Leeson on Friday pointed to his firm’s crowd sentiment poll, which recently clocked in at “extremely optimistic” levels. Chart watchers often consider sentiment to function as a contrary indicator, one that can presage overly enthusiastic markets that are ripe to turn lower.Yesterday, I also highlighted a possible crowded long position from Rydex sentiment data (see My trading plan for December):
“This typically is not a great sign for the market going forward, at least in the near term,” Leeson said...
More specifically, Leeson singles out massive money flows into large-cap stock ETFs like the SPDR S+P 500 ETF (SPY) and the SPDR Dow Jones Industrial Average ETF (DIA) as a red flag. In November, all large-cap stock ETFs took in $25 billion, the most ever.

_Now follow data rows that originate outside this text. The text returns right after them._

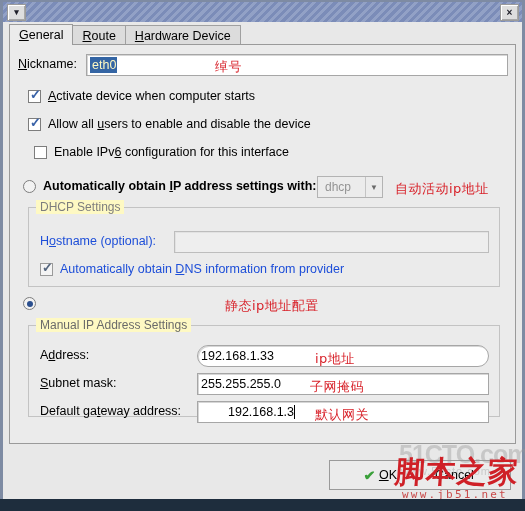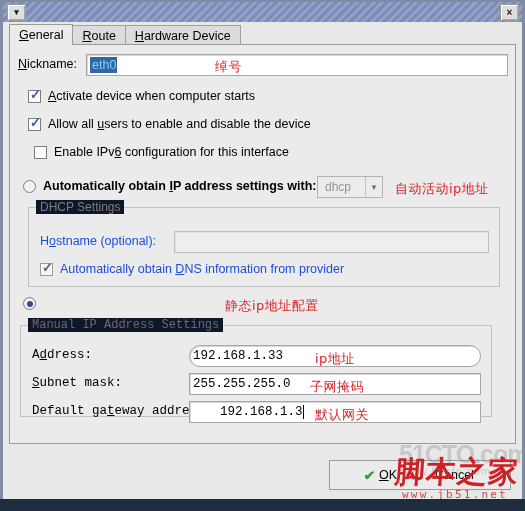"eth0" .sel-text { color: #7dd3fc -> #fef9c3 }
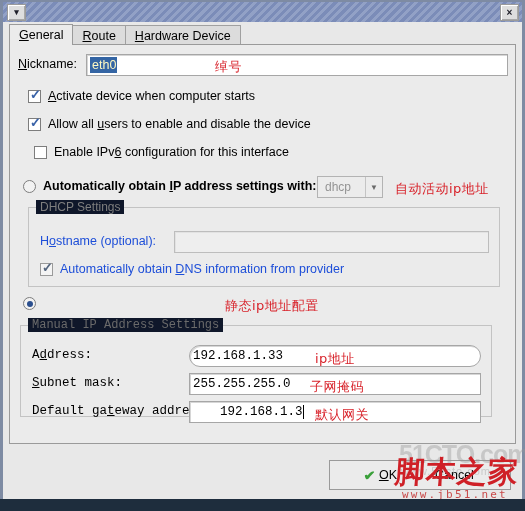"DHCP Settings" .group-title { background: #0f172a -> #fef9c3 }
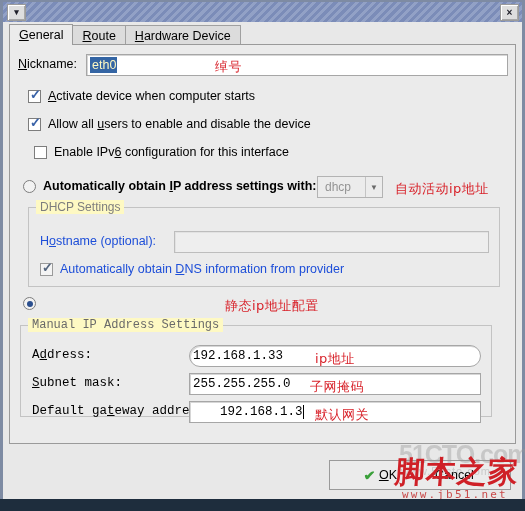"Manual IP Address Settings" div.group { font-family: Liberation Mono, monospace -> none; left: 10px -> 18px }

On the other hand, the latest release of the TD-Ameritrade Investor Movement Index (IMX), which tracks the equity commitment of TD-Ameritrade accounts, showed that retail investors retreated from their bullishness:
I differentiate the contradictory readings this way, on the basis of different investor constituents and time horizons:
- Fast HF money: Money flows into ETFs like SPY and DIA reflect the commitment of hedge fund fast-money first and retail funds flow second;
- Fast retail money: Rydex sentiment measures how the individual swing trading community is behaving; and
- Patient retail money: TD Ameritrade IMX is more reflective of the behavior of the slower, patient individual investor.
I interpret these readings as the stock market looking a bit overbought in the short-term and may be in need of a pause, but, as the mom-and-pop retail investor isn`t all-in yet, stock prices have more room to rally on an intermediate term basis.